■ Task to carry out: Whichever lines include the word "mline", copy them as they appear in the data.
++++++++
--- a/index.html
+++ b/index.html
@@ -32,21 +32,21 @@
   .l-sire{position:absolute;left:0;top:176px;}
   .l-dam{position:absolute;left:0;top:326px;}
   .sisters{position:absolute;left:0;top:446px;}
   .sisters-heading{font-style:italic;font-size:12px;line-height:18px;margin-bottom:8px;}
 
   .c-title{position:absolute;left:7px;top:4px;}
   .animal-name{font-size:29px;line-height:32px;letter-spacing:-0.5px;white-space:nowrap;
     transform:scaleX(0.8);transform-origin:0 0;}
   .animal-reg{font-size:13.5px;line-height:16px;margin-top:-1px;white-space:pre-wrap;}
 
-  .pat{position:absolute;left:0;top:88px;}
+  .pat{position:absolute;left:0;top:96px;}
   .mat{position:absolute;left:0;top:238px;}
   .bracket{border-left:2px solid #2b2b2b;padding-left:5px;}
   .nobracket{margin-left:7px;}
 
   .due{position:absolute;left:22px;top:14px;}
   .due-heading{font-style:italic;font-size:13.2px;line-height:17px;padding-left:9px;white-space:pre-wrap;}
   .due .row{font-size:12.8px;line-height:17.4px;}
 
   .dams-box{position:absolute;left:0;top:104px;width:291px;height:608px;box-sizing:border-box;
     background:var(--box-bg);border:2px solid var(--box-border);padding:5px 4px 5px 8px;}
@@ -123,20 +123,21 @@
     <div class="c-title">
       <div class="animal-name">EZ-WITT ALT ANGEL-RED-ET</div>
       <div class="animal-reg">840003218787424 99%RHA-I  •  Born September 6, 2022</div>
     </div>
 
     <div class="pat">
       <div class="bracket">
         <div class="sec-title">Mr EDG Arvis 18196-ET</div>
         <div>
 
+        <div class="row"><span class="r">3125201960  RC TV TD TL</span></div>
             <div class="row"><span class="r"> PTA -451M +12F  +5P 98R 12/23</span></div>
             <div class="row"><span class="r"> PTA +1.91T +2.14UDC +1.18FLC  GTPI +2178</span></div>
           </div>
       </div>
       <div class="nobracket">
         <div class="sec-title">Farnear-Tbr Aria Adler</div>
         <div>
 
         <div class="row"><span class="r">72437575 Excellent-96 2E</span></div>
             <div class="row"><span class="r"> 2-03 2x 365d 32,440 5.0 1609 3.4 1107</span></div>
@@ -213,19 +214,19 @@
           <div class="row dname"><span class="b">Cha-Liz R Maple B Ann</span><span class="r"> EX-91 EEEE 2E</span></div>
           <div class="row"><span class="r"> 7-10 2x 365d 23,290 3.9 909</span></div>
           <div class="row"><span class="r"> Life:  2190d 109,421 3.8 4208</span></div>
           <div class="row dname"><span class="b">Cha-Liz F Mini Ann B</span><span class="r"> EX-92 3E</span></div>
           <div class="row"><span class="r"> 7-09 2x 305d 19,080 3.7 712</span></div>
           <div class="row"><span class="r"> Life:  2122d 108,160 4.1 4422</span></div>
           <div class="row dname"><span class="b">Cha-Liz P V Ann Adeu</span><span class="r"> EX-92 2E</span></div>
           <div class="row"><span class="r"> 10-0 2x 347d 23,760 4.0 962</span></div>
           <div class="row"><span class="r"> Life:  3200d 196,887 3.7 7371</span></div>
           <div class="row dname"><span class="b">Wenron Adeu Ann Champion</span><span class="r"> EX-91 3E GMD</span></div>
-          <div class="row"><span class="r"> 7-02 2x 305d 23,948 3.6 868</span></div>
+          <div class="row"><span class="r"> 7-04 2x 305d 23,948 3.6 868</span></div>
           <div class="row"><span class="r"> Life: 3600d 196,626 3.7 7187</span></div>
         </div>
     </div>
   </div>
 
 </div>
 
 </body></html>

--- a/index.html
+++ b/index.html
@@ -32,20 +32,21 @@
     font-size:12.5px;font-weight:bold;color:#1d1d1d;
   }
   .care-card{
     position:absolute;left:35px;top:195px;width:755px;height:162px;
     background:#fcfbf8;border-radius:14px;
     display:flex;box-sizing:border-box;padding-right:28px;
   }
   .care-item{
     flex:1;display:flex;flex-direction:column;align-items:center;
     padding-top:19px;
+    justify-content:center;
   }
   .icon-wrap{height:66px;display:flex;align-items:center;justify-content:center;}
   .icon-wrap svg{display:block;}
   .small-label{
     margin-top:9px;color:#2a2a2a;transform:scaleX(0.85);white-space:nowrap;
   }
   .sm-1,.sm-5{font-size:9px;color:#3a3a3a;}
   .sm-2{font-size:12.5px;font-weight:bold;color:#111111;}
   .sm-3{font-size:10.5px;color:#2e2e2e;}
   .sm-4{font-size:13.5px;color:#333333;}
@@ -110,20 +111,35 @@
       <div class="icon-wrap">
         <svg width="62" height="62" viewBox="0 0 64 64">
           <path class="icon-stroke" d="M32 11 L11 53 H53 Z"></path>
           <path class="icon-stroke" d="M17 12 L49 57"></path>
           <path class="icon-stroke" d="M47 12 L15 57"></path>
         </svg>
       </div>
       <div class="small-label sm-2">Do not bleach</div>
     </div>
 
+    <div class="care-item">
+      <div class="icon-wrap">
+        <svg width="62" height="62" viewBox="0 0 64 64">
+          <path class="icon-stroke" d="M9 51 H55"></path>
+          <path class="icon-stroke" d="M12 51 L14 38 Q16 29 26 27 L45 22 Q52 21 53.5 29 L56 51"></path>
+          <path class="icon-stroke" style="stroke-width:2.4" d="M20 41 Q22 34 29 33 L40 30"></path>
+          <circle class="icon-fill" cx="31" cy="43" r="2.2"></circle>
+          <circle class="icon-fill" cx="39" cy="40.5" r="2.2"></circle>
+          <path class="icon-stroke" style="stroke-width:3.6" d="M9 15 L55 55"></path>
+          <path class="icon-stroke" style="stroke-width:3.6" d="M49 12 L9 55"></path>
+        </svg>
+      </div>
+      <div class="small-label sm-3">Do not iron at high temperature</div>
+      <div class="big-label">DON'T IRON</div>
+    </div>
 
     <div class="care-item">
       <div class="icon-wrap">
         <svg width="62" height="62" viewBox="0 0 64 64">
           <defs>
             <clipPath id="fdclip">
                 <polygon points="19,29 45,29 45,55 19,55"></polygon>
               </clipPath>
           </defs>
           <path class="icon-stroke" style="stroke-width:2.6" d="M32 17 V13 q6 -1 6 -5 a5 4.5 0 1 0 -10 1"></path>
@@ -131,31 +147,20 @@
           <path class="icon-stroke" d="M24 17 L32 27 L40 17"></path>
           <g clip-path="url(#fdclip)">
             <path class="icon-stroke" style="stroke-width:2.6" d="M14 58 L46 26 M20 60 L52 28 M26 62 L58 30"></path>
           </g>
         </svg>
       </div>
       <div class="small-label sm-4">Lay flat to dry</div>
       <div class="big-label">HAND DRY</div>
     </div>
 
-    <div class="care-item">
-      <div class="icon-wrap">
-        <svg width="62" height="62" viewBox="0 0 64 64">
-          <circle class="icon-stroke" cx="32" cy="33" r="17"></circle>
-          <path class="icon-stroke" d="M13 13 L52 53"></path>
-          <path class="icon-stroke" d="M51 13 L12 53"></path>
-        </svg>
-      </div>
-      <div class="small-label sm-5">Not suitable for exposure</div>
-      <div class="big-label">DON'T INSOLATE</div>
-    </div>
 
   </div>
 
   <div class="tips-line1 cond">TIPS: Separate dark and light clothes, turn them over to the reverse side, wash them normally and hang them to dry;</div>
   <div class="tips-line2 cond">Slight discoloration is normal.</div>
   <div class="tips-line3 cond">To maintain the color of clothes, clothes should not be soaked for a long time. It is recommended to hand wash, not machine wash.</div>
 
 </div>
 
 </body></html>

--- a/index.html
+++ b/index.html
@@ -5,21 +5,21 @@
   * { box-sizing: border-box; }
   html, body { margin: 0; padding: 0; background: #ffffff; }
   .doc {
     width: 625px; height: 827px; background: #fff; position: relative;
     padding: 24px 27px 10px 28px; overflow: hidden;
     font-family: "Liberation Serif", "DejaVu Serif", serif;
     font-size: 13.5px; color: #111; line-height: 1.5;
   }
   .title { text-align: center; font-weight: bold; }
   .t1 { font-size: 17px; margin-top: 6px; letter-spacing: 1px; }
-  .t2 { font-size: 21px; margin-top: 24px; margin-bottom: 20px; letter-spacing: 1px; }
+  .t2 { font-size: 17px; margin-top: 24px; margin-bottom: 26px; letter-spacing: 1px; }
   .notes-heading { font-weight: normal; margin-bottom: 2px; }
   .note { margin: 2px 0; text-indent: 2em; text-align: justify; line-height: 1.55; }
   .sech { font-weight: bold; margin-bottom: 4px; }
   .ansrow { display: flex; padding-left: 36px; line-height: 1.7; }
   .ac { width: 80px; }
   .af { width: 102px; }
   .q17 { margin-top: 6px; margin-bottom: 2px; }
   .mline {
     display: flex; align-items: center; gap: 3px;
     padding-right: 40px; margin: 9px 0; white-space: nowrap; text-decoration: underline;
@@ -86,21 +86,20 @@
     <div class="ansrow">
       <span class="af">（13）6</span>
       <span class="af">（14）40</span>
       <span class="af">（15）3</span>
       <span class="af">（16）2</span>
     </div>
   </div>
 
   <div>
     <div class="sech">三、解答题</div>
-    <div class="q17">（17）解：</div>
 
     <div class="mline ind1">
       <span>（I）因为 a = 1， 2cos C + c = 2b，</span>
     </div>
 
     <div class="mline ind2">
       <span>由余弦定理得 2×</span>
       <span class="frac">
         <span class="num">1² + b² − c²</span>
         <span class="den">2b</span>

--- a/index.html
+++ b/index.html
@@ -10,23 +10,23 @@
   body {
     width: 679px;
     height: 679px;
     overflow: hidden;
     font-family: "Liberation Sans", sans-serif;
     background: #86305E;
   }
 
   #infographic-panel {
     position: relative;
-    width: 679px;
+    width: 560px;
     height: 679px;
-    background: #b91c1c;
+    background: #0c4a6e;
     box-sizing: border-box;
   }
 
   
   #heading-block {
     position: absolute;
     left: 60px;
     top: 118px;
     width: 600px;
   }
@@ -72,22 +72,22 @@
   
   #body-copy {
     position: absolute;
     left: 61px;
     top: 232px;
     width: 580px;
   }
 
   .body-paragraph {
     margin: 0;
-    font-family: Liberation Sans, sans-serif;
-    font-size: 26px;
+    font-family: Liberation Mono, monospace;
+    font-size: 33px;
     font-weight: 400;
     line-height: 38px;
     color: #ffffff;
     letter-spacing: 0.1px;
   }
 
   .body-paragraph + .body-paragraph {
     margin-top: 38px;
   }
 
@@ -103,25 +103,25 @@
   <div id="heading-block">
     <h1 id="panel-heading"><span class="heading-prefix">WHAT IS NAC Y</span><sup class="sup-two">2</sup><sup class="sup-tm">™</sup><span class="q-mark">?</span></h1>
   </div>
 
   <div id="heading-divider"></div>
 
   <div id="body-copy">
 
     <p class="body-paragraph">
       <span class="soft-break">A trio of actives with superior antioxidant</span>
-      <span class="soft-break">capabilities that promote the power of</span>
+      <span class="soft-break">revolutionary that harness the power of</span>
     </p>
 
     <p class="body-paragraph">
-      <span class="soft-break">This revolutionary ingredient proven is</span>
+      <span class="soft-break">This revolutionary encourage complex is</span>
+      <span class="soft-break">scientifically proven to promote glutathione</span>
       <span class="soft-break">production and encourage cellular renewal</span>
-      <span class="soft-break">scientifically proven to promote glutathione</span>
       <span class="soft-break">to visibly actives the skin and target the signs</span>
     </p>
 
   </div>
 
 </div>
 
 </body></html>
++++++++
■ Reply to the exercise:
   .mline {
     <div class="mline ind1">
     <div class="mline ind2">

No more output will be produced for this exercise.